Les progrès de la Science ont  fait croire que tout serait compris dans le futur. Mais la Science ne peut être « exacte » que dans la description de phénomènes inertes, comme le mouvement des astres, les réactions chimiques, ou encore la structure de la cellule ; et encore, elle ne peut jamais prétendre avoir épuisé un sujet : par exemple, on pouvait croire tout connaître de l’eau (H2O) avant la découverte de l’eau lourde (HDO). Pour ce qui est de la psychologie, de la politique, de l’économie, il est illusoire de chercher une Vérité définitive: les humains ne sont pas des molécules.

          L’être humain moderne vit donc  d’une part avec ce qu’il peut connaître, et d’autre part avec ce qu’il ne peut pas connaître, qui constitue le Mystère : d’où vient l’Univers, qu’est-ce que nous faisons sur Terre, quelle était l’organisation de la cité la meilleure, etc…
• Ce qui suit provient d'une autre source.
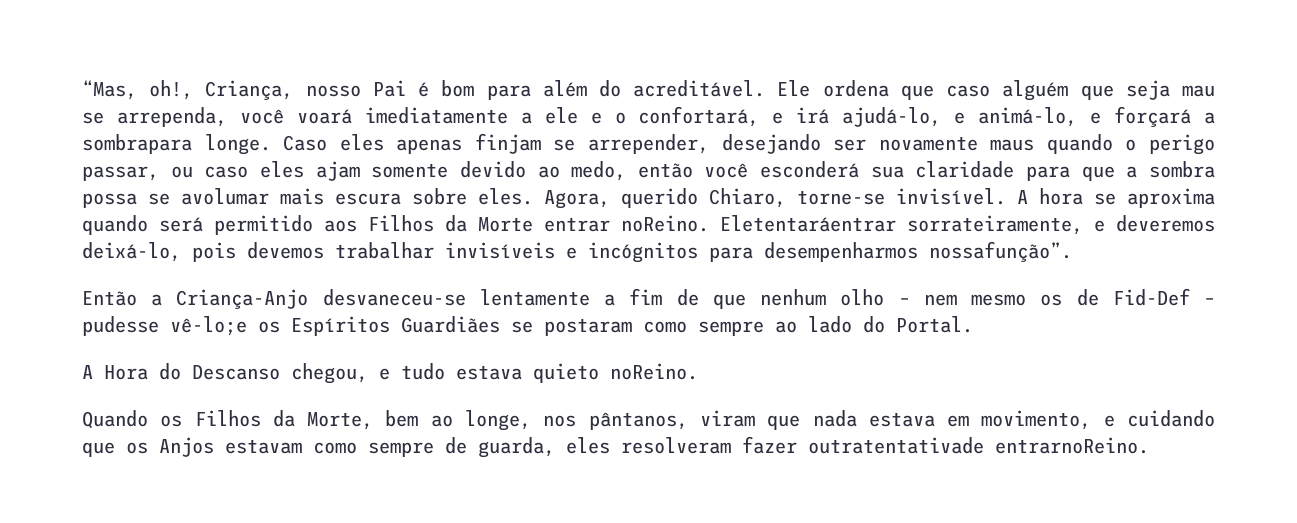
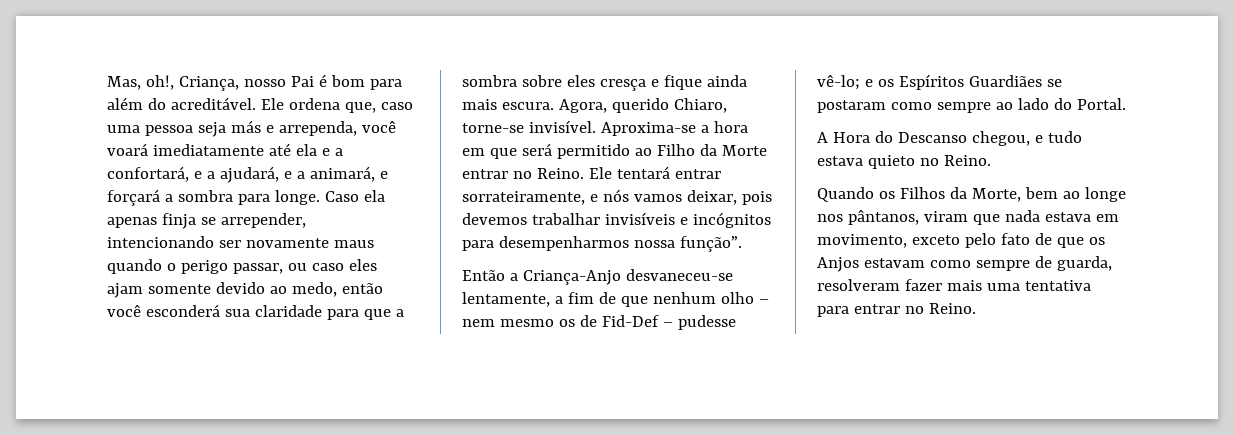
- “Mas, oh!, Criança, nosso Pai é bom para além do acreditável.
+ Mas, oh!, Criança, nosso Pai é bom para além do acreditável.
- Ele ordena que caso alguém que seja mau se arrependa, você voará imediatamente a ele e o confortará, e irá ajudá-lo, e animá-lo, e forçará a sombrapara longe. Caso eles apenas finjam se arrepender, desejando ser novamente maus quando o perigo passar, ou caso eles ajam somente devido ao medo, então você esconderá sua claridade para que a sombra possa se avolumar mais escura sobre eles.
+ Ele ordena que, caso uma pessoa seja más e arrependa, você voará imediatamente até ela e a confortará, e a ajudará, e a animará, e forçará a sombra para longe. Caso ela apenas finja se arrepender, intencionando ser novamente maus quando o perigo passar, ou caso eles ajam somente devido ao medo, então você esconderá sua claridade para que a sombra sobre eles cresça e fique ainda mais escura.
- A hora se aproxima quando será permitido aos Filhos da Morte entrar noReino. Eletentaráentrar sorrateiramente, e deveremos deixá-lo, pois devemos trabalhar invisíveis e incógnitos para desempenharmos nossafunção”.
+ Aproxima-se a hora em que será permitido ao Filho da Morte entrar no Reino. Ele tentará entrar sorrateiramente, e nós vamos deixar, pois devemos trabalhar invisíveis e incógnitos para desempenharmos nossa função”.
- Então a Criança-Anjo desvaneceu-se lentamente a fim de que nenhum olho – nem mesmo os de Fid-Def – pudesse vê-lo;e os Espíritos Guardiães se postaram como sempre ao lado do Portal.
+ Então a Criança-Anjo desvaneceu-se lentamente, a fim de que nenhum olho – nem mesmo os de Fid-Def – pudesse vê-lo; e os Espíritos Guardiães se postaram como sempre ao lado do Portal.
- A Hora do Descanso chegou, e tudo estava quieto noReino.
+ A Hora do Descanso chegou, e tudo estava quieto no Reino.
- Quando os Filhos da Morte, bem ao longe, nos pântanos, viram que nada estava em movimento, e cuidando que os Anjos estavam como sempre de guarda, eles resolveram fazer outratentativade entrarnoReino.
+ Quando os Filhos da Morte, bem ao longe nos pântanos, viram que nada estava em movimento, exceto pelo fato de que os Anjos estavam como sempre de guarda, resolveram fazer mais uma tentativa para entrar no Reino.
Dans ces conditions quels sont les moyens que nous avons de nous comporter par rapport au Mystère ? Distinguons plusieurs approches :

---une première approche, fondamentaliste : pour une religion monothéiste, comme déjà dit, tout s’explique par des dogmes qui sont dans  l’Ecriture (par exemple la Torah et son Dieu qu’on ne peut même pas nommer, l’Evangile et son Dieu proche, le Coran et son Dieu Grand et donc plus lointain) ; pour un parti politique totalitaire, tout est écrit dans un Manifeste ou dans un livre fondateur (par exemple : Das Kapital, ou pour une idéologie plus contestable Mein Kampf). Il y a alors ceux qui croient, et ceux qui ne croient pas. Ceci est à la racine de guerres de religion atroces (croisades, guerre de trente ans 1618-1648, guerre actuelle entre sunnites et chiites  etc) et de révolutions politiques tout aussi atroces :  1939-1945,   1917. En effet, si on connaît la Vérité,  ceux qui ne la reconnaissent pas ne peuvent qu’être des mauvais, des sous-humains, dont il faut se débarrasser. Les différents Partis et Eglises concernés tentent ces temps-ci de se démarquer de cette violence qui leur est consubstantielle, avec plus ou moins de succès.

---l’approche matérialiste, véhiculée notamment par notre «civilisation de consommation » : le Mystère est un concept sans intérêt, occupons-nous du quotidien, c’est bien suffisant.

---l’approche artistique : l’artiste reconnaît ne pas savoir la Vérité, et propose une description  de la Réalité (ce qui nous entoure : paysages, autres humains, le Mystère lui-même) ; c’est un dialogue avec les autres êtres humains qui peuvent en être émus, ou non. La peinture par exemple, dans sa version impressionniste, décrit ce que le peintre perçoit d’un paysage ou d’un personnage, et si cette description vous émeut, vous avez le sentiment d’être reconnu dans votre vision du Monde. Il n’est alors pas question de nier le Mystère, mais de l’approfondir. Il n’y a pas alors d’Ecriture Sainte ou de Manifeste, mais il y a des écoles artistiques : pour la peinture,  le classicisme, le romantisme, l’impressionnisme, le cubisme, le sur-réalisme etc… Ces différentes écoles se succèdent, car la Réalité n’est pas figée, la technologie  et le mental des humains non plus.  Il n’est pas obligatoire de choisir une et une seule école, chacune apportant sa part de Vérité, différente mais pas toujours opposée à celle des autres, il vaut mieux s’intéresser à ce que chacune apporte.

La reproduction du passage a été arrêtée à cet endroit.